Comments - Please in order to comment.

  • Ben Harper says:

    The anc need to fund their election campaign, that money has likely disappeared already

  • G C says:

    You cant equate bad decsions made at Pick n Pay to the rest of South Africa. All around the world there is companies making short term business decsions which come back and bite them in the arse. I do agree with your thoughts about the Reserve bank selling the family silver is a negative message to the outside world. Plus once the ANC have crossed this threshold they will be back for more money next year.

  • Jan Vos says:

    This is only to be expected in a country rotten with corruption and incompetence. When the RMS Titanic was sinking, the band played “Nearer, My God, to Thee.” As the RSA is going down, the band is playing “Bobbejaan Klim die Berg.” Enjoy.

  • Pete Mitchell says:

    The GFECRA decision was based on an extensive (year-long) analysis of global best practise, alongside officials from the IMF. It is not causal to the recent rand dollar decline (in what information age does it take investors a week to unpack a speech). Similarly corporates, including blue chips, ride individual rollercoasters that can’t easily be used for symptomatic claims. What of Checkers? The reality is that the two topics of this article are unrelated and rather highlight leadership at each end of the spectrum: considered long-term government decision-making (for a change, and let’s not pass up the opportunity to celebrate something good in these dour times) versus short-term corporate greed.

    • Natale Labia says:

      Please note at no point in this piece did I claim these two events were related other than they both happened last week – and I think they are instructive of broader realities and shifts. On the the NT; even considered long-term decision making can be indicative of desperate and worrying realities.

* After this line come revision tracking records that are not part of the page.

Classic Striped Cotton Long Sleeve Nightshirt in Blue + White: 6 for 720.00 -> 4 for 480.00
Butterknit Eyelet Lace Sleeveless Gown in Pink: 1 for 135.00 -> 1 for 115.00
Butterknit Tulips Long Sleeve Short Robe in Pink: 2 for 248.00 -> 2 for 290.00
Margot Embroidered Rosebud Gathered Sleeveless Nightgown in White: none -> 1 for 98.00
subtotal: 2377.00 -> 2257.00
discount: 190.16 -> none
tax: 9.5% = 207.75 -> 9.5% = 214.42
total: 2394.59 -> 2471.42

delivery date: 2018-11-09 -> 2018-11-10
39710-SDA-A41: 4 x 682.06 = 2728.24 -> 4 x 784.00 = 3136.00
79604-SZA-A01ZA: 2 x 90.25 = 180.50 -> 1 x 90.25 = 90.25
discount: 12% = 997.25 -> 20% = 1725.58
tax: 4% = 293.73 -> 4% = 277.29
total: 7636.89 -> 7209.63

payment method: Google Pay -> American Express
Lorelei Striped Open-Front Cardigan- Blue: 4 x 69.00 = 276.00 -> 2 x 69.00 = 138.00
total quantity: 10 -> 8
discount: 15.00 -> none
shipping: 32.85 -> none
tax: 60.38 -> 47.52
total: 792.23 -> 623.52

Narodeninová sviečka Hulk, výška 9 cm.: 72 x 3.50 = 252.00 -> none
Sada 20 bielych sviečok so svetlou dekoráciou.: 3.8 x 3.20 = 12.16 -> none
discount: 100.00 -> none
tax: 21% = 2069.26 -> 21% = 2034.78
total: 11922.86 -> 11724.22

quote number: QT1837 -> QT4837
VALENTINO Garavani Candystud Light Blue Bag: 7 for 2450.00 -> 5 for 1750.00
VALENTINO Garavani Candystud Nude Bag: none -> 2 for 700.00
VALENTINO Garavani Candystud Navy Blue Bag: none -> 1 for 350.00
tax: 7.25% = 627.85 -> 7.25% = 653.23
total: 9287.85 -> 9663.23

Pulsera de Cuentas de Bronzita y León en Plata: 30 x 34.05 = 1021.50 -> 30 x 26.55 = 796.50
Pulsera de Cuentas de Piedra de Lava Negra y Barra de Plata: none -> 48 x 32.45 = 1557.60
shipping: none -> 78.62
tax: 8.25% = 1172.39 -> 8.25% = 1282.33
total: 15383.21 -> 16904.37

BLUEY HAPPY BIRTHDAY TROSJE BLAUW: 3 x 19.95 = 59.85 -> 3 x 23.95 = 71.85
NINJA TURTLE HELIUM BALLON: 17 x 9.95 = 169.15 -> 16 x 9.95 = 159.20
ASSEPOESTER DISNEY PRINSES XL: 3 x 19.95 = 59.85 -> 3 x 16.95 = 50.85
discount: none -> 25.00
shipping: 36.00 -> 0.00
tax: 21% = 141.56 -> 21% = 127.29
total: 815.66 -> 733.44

  • Jacqueline Kinnear Kinnear says:

    What happens when the family silver runs out. Surely we must cut expenses or make money by improving our economy. It’s obvious surely. What’s the end game here for South Africa? I can’t find a single article in the current news to feel even a tiny sliver of hope. From starving people in the Eastern Cape, visa applications not getting processed, illiteracy after 5 years at school, gas drying up in 2026 after 6 years of complaining, load shedding, housing shortages, gender based violence in Montegu being ignored. The list is endless. How can the people of South Africa continue on this trajectory and still find hope in the future. Something’s got to give and it can’t be the citizens again.